最近発売になった雑誌の特集号を見ると,リニアの名古屋以西のルートに関し,鉄道会社のトップが”名阪間は真っ直ぐ”と言っている.

(1) じゃぁ,真に受けて,真っ直ぐ線を引いてみよう.こうなる.名古屋駅-新大阪駅間,135km.「奈良付近」は京田辺/新田辺あたり.

名阪最短135km

(2) 三大都市圏以外では1県1駅が原則らしいが,以前から滋賀県には駅はできるという話は聞いたことがないので,滋賀県域に入らないようにすると…名阪間138km.完全な直線に比べて+3km.余分にかかる時間は約20秒.まぁ,”誤差の範囲”か.「奈良付近」は祝園あたり.

名阪滋賀回避

(3) 京都駅をまわることは遠回りだという認識らしいが,経由させてみると…名阪間145km.完全直線+10km.余分にかかる時間は,通過する場合で72秒.まぁ,大したことない.停めると,さらに+数分.停めるか停めないかが大きそう.

名阪京都経由

(4) 南限は大和郡山を経由する場合で,名阪間は146km.京都経由とほぼ同じ.直線+11km.余分にかかる時間は通過する場合で,80秒.これもまぁ,大したことない.けど,これって,数字以上に結構大回に見えるな.

名阪郡山経由

(5) 名阪間をなるべく直線で結びながら,なるべく沿線府県数を減らすために京都府と滋賀県を通らないようにするとこんな感じか.名阪間143km.余分にかかる時間は58 秒.まぁ,大したことないな.「奈良付近」は平城山あたり.

名阪京都滋賀回避

ということで,真に受けて真っ直ぐ線を引くと奈良には寄らないことが判明(…って,昔から知られてることで,鉄道評論家の本にも京田辺駅が登場するけど).
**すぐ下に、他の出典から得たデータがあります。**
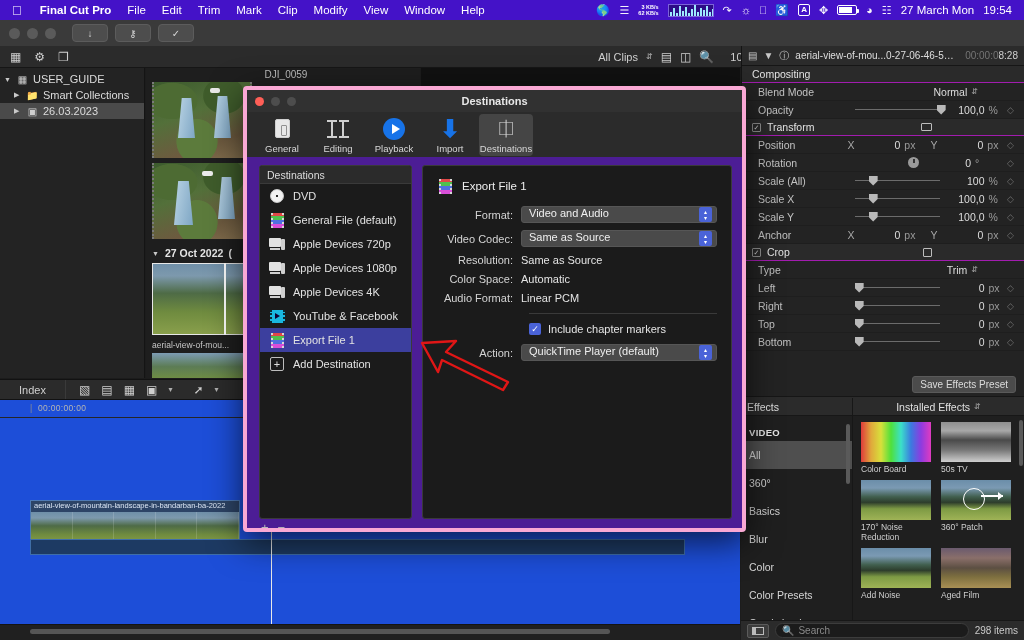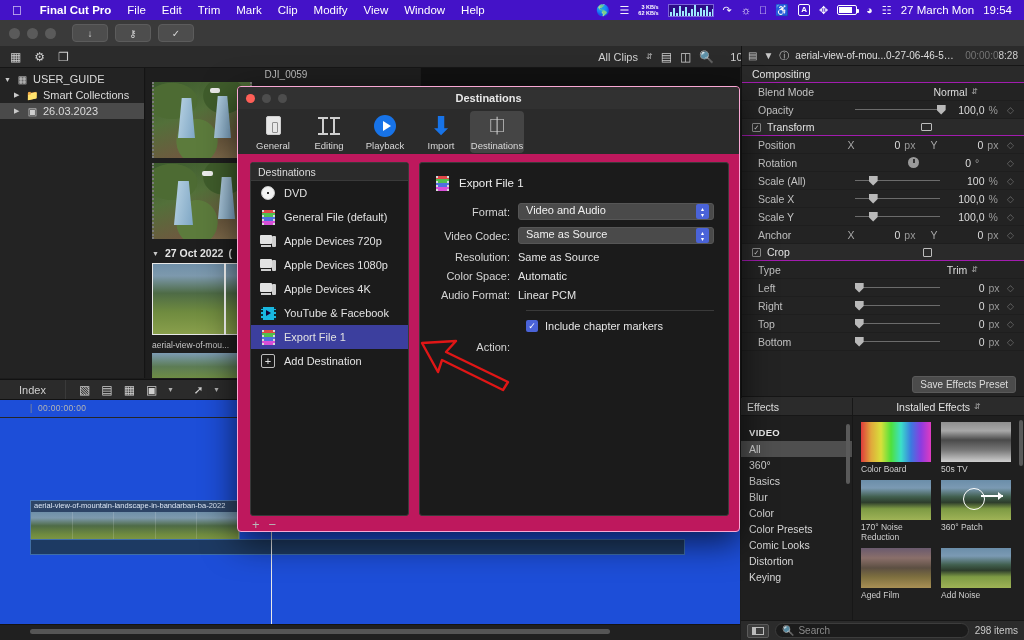"Destinations" .dlg { background: #be185d -> #4c1d95; border: 1px solid #f9a8d4 -> 4px solid #f9a8d4; left: 237px -> 243px }
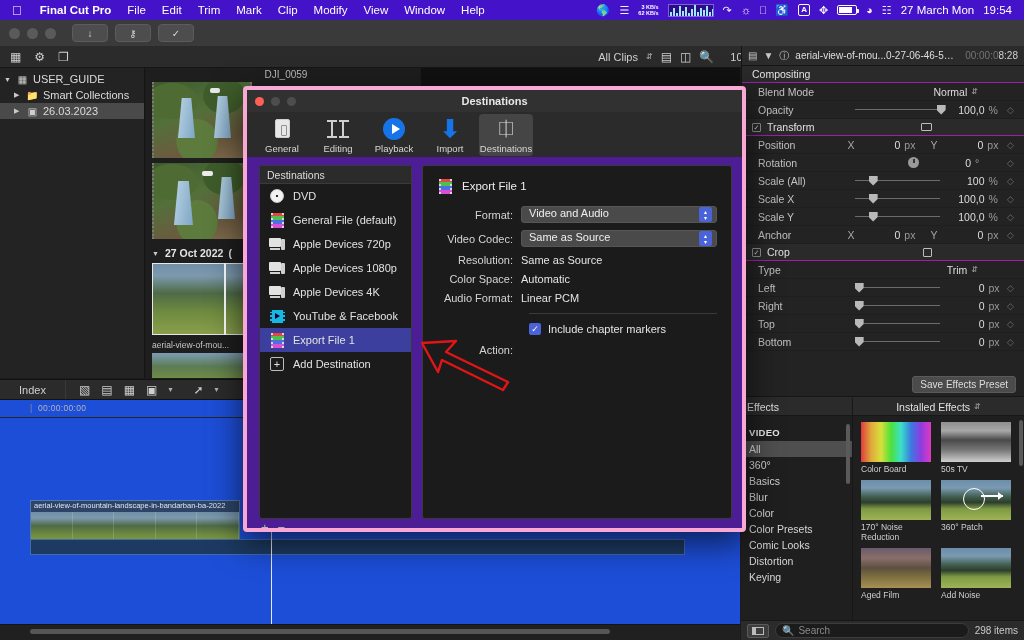"QuickTime Player (default)" span.popupbtn { html: none -> <span> <span>QuickTime Player (default)</span> <span>▴<br>▾</span> </span> }
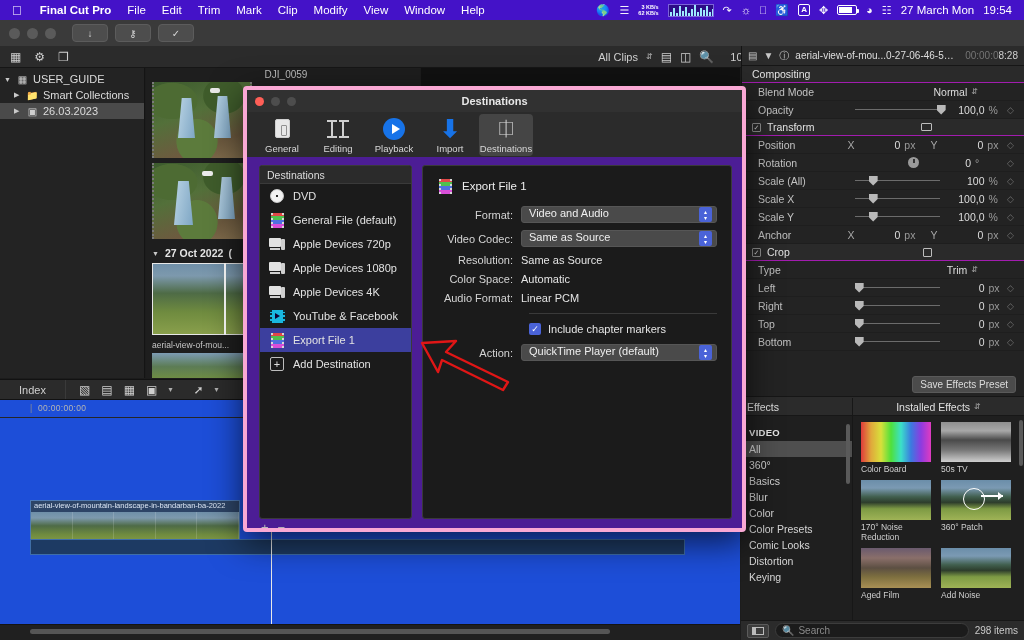"All" .fx-cats .cat { height: 16px -> 28px }
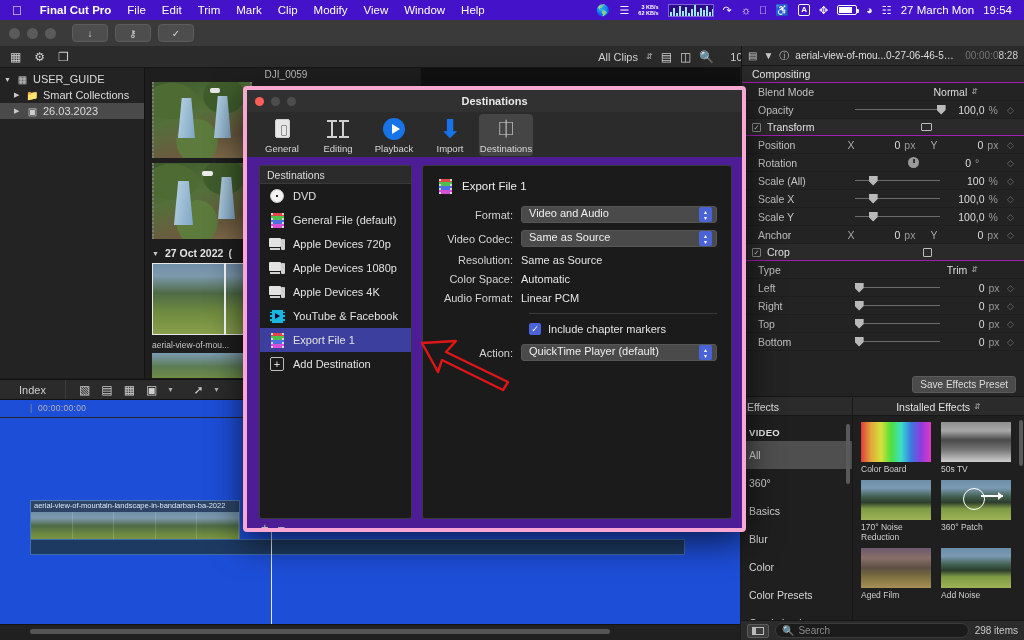"Aged Film" div.fx-item { order: before "Add Noise" -> after "Add Noise" }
それから,京都駅経由が遠回りなら大和郡山経由も遠回りだと言うことが判明.でも距離的にはどちらも大して遠くは無い.ということは京都駅を通すと停めざるを得なくなって通過させる自信が無い,ということかな.

(ま,京都駅はそのままにしておいて別駅を新設した方が自社沿線地域の面積が広がるのでウハウハ,とか思ってそうだけど,長期的には「アレぇ?こんなはずじゃぁ…」と思うことになりそう,その件は,またいずれ.)

本命は(2)か(5)あたりか?

 

 

「やりとかぶとで排除する!」奈良知事が京都けん制 リニア誘致巡り発言は敵対心あらわに – 産経WEST

こういう記事があった.

荒井正吾奈良県知事は25日、リニア中央新幹線の名古屋以西のルートを巡り、京都府内の自治体が誘致活動を続けていることを踏まえ「京都は『やり』と『かぶと』で排除する…情報源: 「やりとかぶとで排除する!」奈良知事が京都けん制 リニア誘致巡り発言は敵対心あらわに – 産経WEST

えーと,気持ちは分かるが,そろそろ次のステップに入ろうよ.空港建設や工場誘致と違って,鉄道は駅の前後に線路が必ずくっつく上に,広域交通インフラは単なる1都市の玄関口ではなくて,かなり駅勢圏が広くなるので,1地域単独ではあんまり良いインフラ整備が出来ないんだが.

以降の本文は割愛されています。